Le triomphe de « Big Brother »

Surveillés, épiés, écoutés. Interrogés, sondés analysés. Ceux qui nous gouvernent veulent tout savoir et faire de chacun d’entre nous le personnage transparent et prévisible que le sociologue, philosophe et journaliste allemand Wolfgang Sofsky décrit dans «  Le Citoyen de verre », un petit livre d’une terrifiante lucidité publié aux éditions de l’Herne.

Comment ne pas se reconnaître dans ce M. B dont les moindres faits et gestes sont soigneusement enregistrés dès qu’il quitte son domicile ? Les caméras de surveillance, qui jalonnent son parcours, le suivent pas à pas et si elles tombent en panne le système de géo localisation qui équipe son téléphone portable pourra facilement prendre le relai. Sa carte de crédit permettra non seulement d’enregistrer tous ces achats mais donnera dans le même temps de précieuses informations sur ses préférences, quelles soient littéraires, gastronomiques, vestimentaires ou autres.
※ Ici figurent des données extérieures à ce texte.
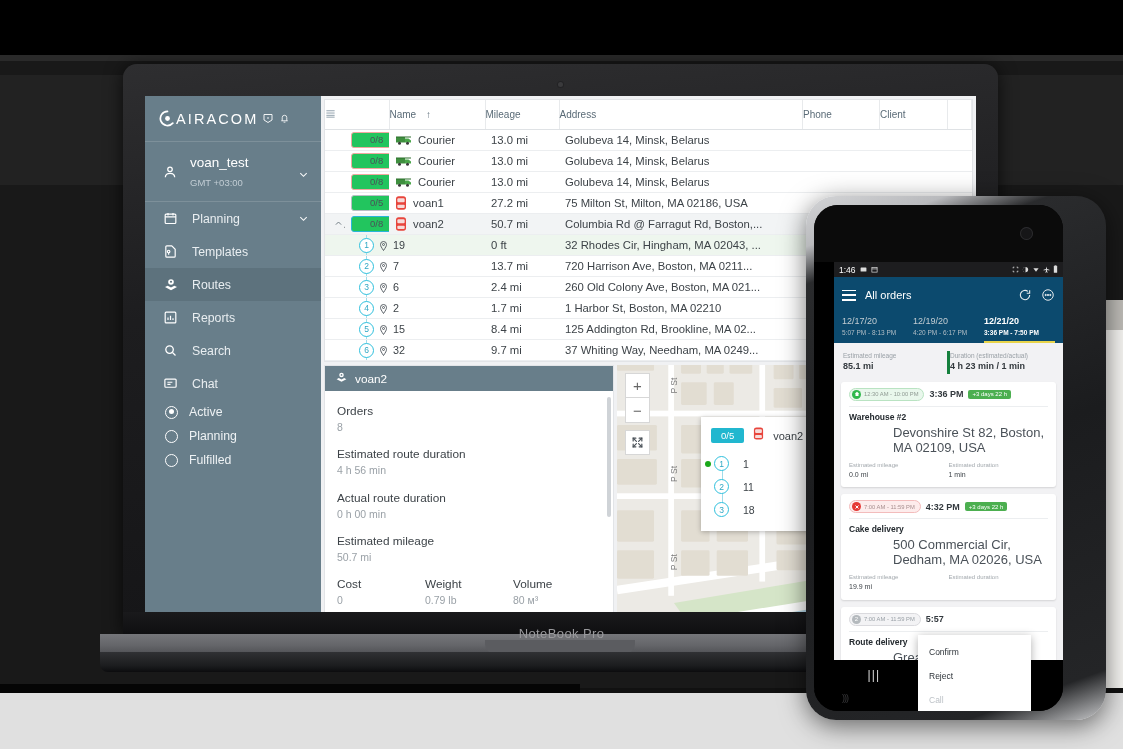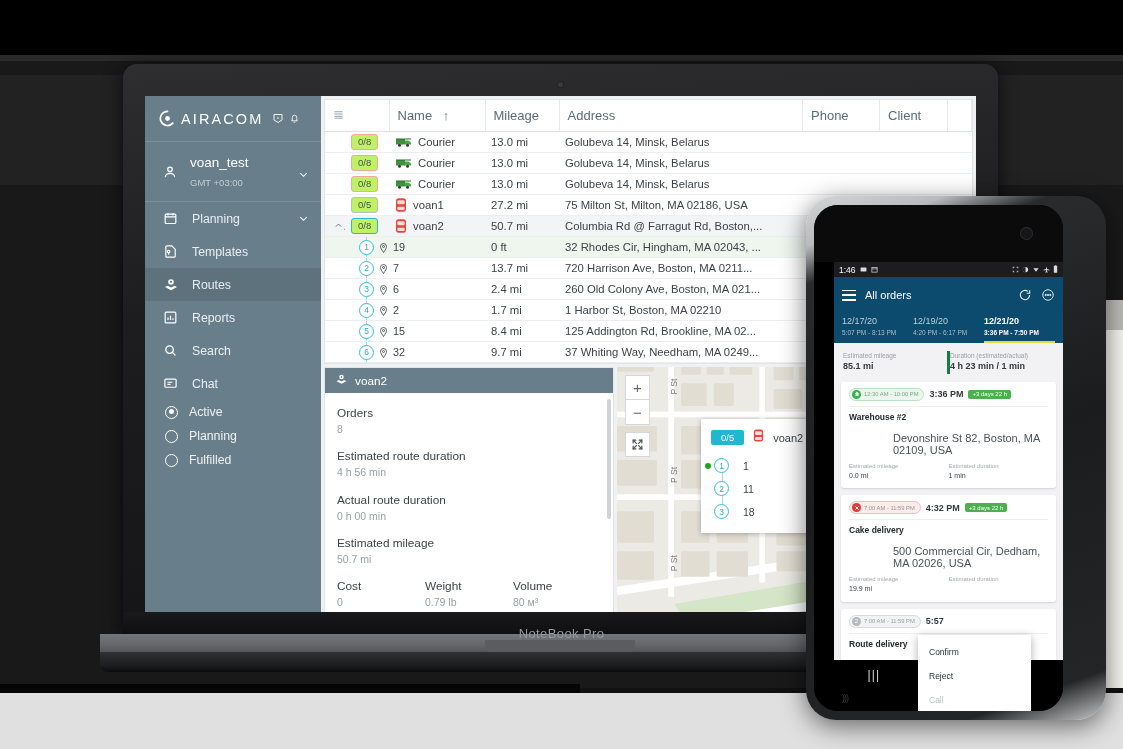"AIRACOM" .logo-row { gap: 5px -> none }
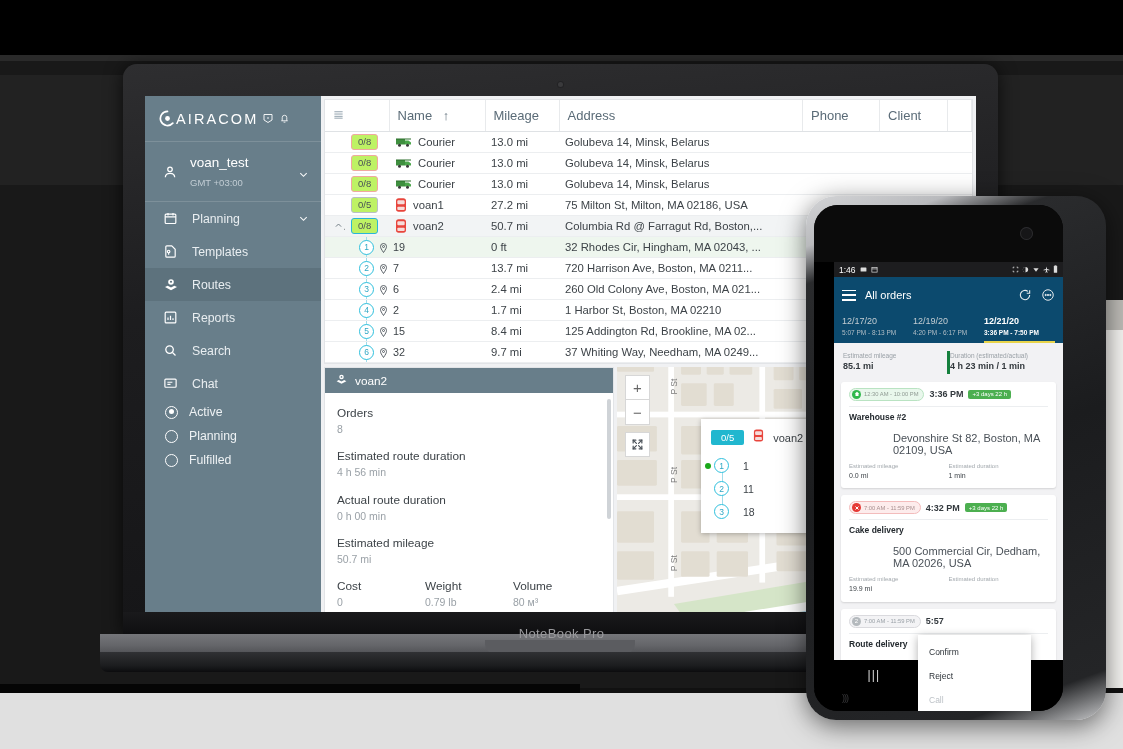"Name ↑" table.grid th { font-size: 13px -> 10px; padding: 8px 8px -> 8px 0 }
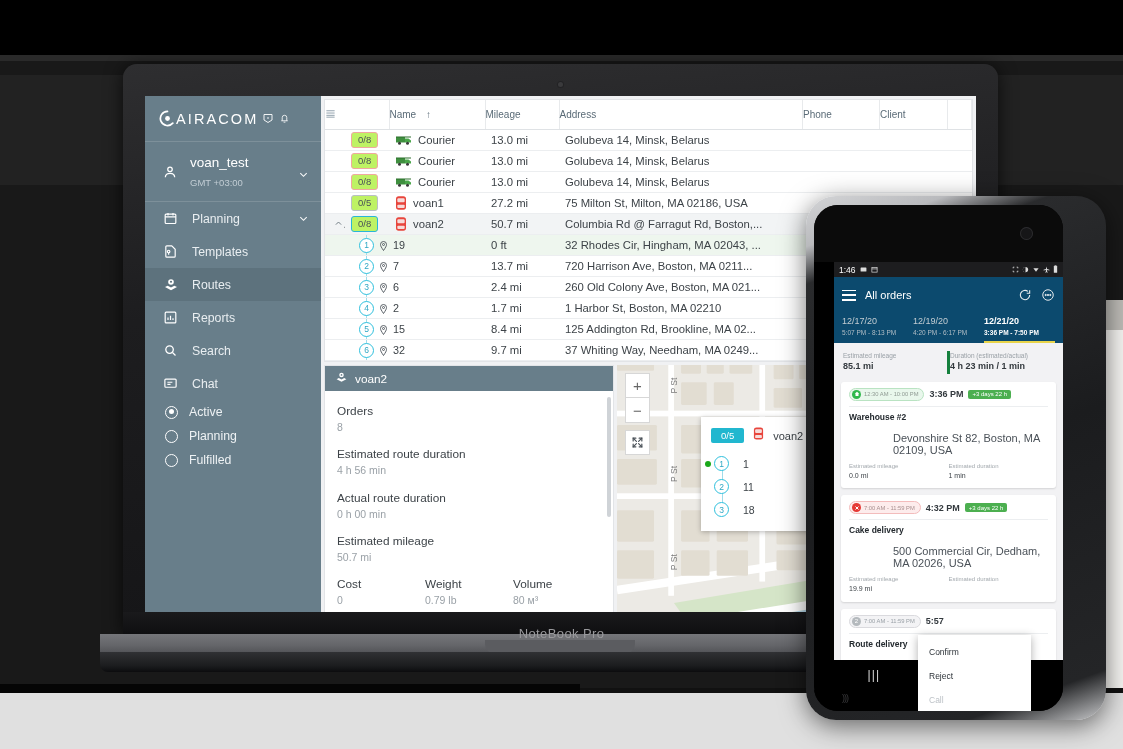"0/8" .badge { background: #bef264 -> #22c55e; padding: 1px 6px -> 1px 18px }
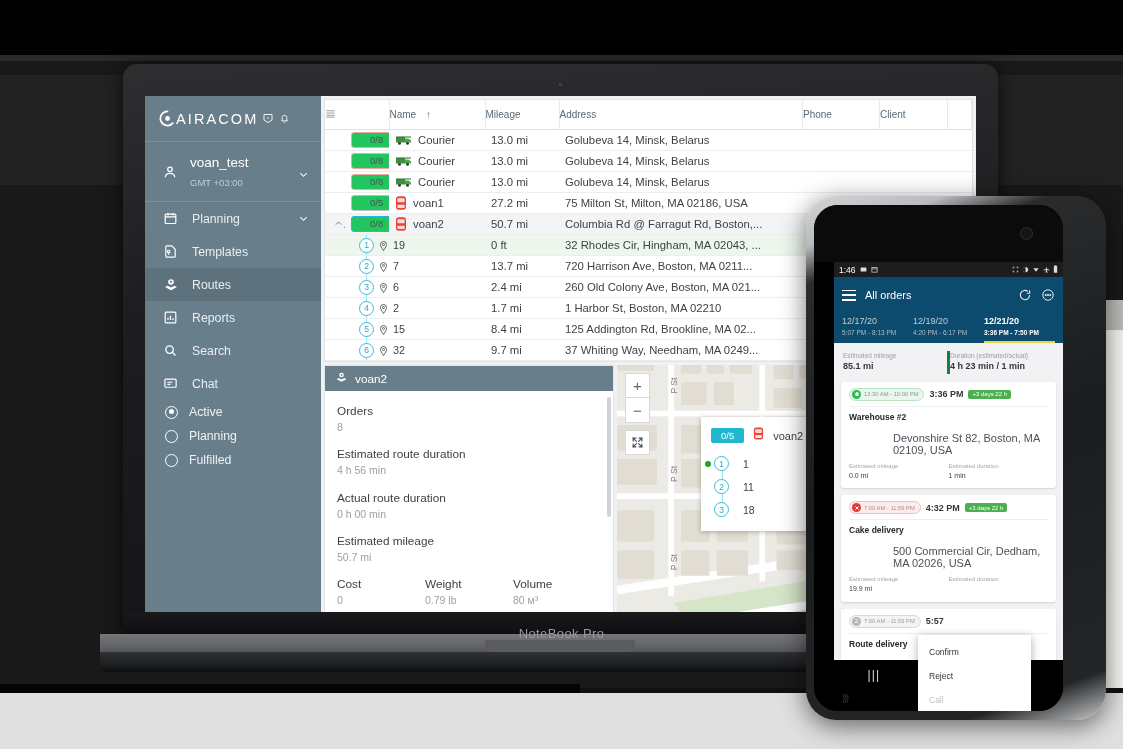"Devonshire St 82, Boston, MA" .card-addr { font-size: 11px -> 13px; margin-top: 10px -> 3px }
« De la même manière que l’Etat élargit son pouvoir de contrôle, les entreprises tiennent par-dessus tout à découvrir les désirs secrets et les canaliser vers des voies lucratives. Tout comme l’Etat entretient l’illusion de la sécurité, l’entreprise privée rêve de dompter le marché », note Wolfgang Sofsky.

« Big Brother » est parmi nous

Au cours de son périple quotidien M. B laissera bien d’autres traces sans même s’en rendre compte tant les technologies qu’il utilise et que nous utilisons tous, sont devenues banales et quotidiennes. Même chez lui il n’est plus à l’abri des indiscrétions : les messages qu’il envoie depuis son ordinateur, les sites internet qu’il visite peuvent sans trop de difficultés être repérés ou interceptés par des logiciels dits « malveillants » qui pullulent désormais sur le web.

Ainsi, le « Big Brother » qu’annonçait George Orwell dans « 1984 » est devenu une réalité et notre espace privé, réduit à une peau de chagrin, est désormais en voie de disparition. Bientôt nous n’aurons plus rien à cacher, or souligne Wolfgang Sofsky « celui qui croit qu’il n’a rien à cacher a déjà renoncé à sa liberté ».

Pouvons-nous encore réagir ? Nous soustraire aux indiscrétions ? Préserver au moins une parcelle d’intimité ? Wolfgang Sofsky dont les phrases sonnent parfois comme des slogans ou des maximes, appelle sans doute à la résistance mais remarque aussi, avec amertume, que nous sommes en grande partie responsable de la situation ayant sacrifié notre vie privé à notre confort et notre besoin d’assistance.

« Pour la très grande majorité des sujets, il est depuis longtemps tout naturel d’être enregistré, épié, mis sous tutelle et tranquillisé en permanence. Ceux-là ne rêvent que d’une chose ; croire aux promesses des autorités », constate Sofsky.

Le citoyen de verre, entre surveillance et exhibition. Wolfgang Sofsky. L’Herne.